On October 17, 2017, the Massachusetts Senate Working Group on Health Care Cost and Containment and Reform (initially convened in the fall of 2016) released draft legislation entitled “An Act furthering Health Empowerment and Affordability by Leveraging Transformative Health Care.” The Massachusetts Senate engrossed the bill, with significant amendments, on November 11, 2017 (the “bill”). In addition to proposed changes in the regulation of hospitals and insurers operating within the state, the bill would impose significant drug price transparency and notification obligations on drug manufacturers, and subject drug manufacturers to the oversight of two state entities.
First, the bill requires drug manufacturers to provide early notice of certain pipeline drugs to the state’s Health Policy Commission. Manufacturers must provide such early notice for: 1) any pipeline drug; 2) any abbreviated new drug application for generic drugs; or 3) any biosimilar/biologics license application.
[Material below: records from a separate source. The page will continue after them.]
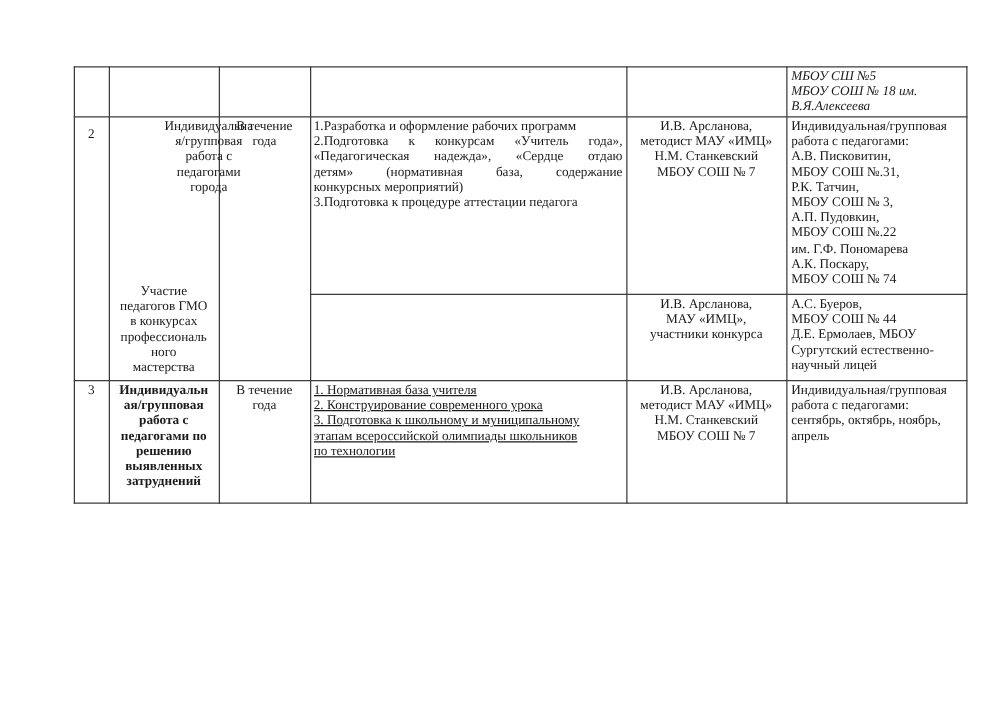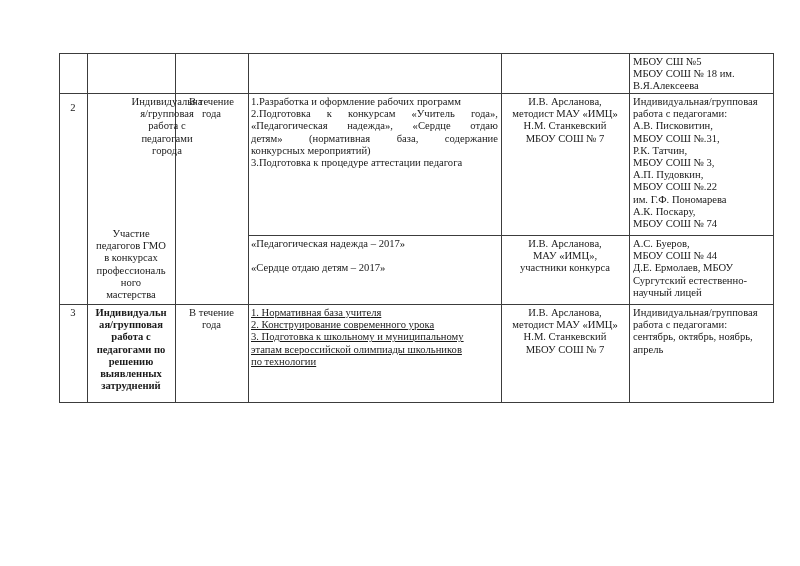--- a/index.html
+++ b/index.html
@@ -65,7 +65,7 @@
   <div class="line v" style="left:629px; top:53px; height:350px;"></div>
   <div class="line v" style="left:773px; top:53px; height:350px;"></div>
 
-  <div class="cell left" style="left:633px; top:56px; width:140px;">
+  <div class="cell left" style="left:633px; top:56px; width:140px;font-style:italic;">
     <span class="txt-line">МБОУ СШ №5</span>
     <span class="txt-line">МБОУ СОШ № 18 им.</span>
     <span class="txt-line">В.Я.Алексеева</span>

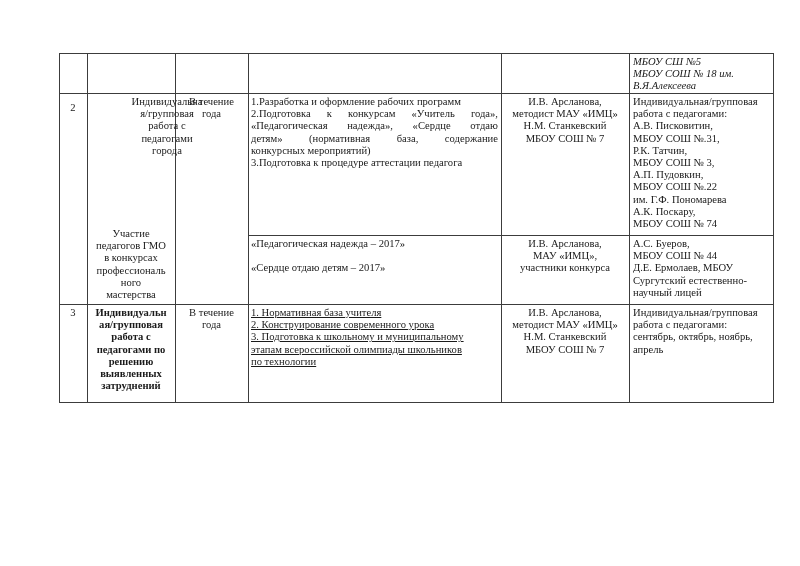--- a/index.html
+++ b/index.html
@@ -127,11 +127,6 @@
     <span class="txt-line">МБОУ СОШ № 74</span>
   </div>
 
-  <div class="cell left" style="left:251px; top:238px; width:247px;">
-    <span class="txt-line">«Педагогическая надежда – 2017»</span>
-    <span class="gap"></span>
-    <span class="txt-line">«Сердце отдаю детям – 2017»</span>
-  </div>
 
   <div class="cell center" style="left:501px; top:238px; width:128px;">
     <span class="txt-line">И.В. Арсланова,</span>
Manufacturers must make this notice no later than 60 days after the receipt of FDA action date, or after submission of an ANDA application to FDA. For each prescription drug, notice to the Health Policy Commission shall include a brief description of the: 1) primary disease, health condition or therapeutic area being studied and the indication; 2) route of administration being studied; 3) clinical trial comparators; and 4) estimated year of market entry. For each pipeline drug, notice to the Health Policy Commission shall include a statement whether the drug has been designated by FDA as: 1) an orphan drug; 2) fast track; 3) a breakthrough therapy; 4) for accelerated approval; or 5) priority review for a new molecular entity.
Second, the bill authorizes the Health Policy Commission to assess fees on manufacturers for any increased expenses in connection with the commission’s review of these early notice submissions. The Health Policy Commission may also report any non-complying manufacturer to the Attorney General.
Third, the bill requires the state’s Center for Health Information and Analysis (“CHIA”) to promulgate regulations requiring drug manufacturers and PBMs to submit extensive product cost and pricing information for prescription drugs identified by CHIA including, but not limited to: 1) changes in WAC: 2) aggregate, company-level and product-specific research and development costs attributable to the specific drug; 3) the price paid by the manufacturer to acquire the prescription drug product if not developed by the manufacturer; 4) the 5-year history of any increases in WAC; 5) annual marketing and advertising expenses; and 6) a description of factors contributing to reported changes in WAC. CHIA must use this information to publish an annual report on drug manufacturer and PBM costs and cost trends.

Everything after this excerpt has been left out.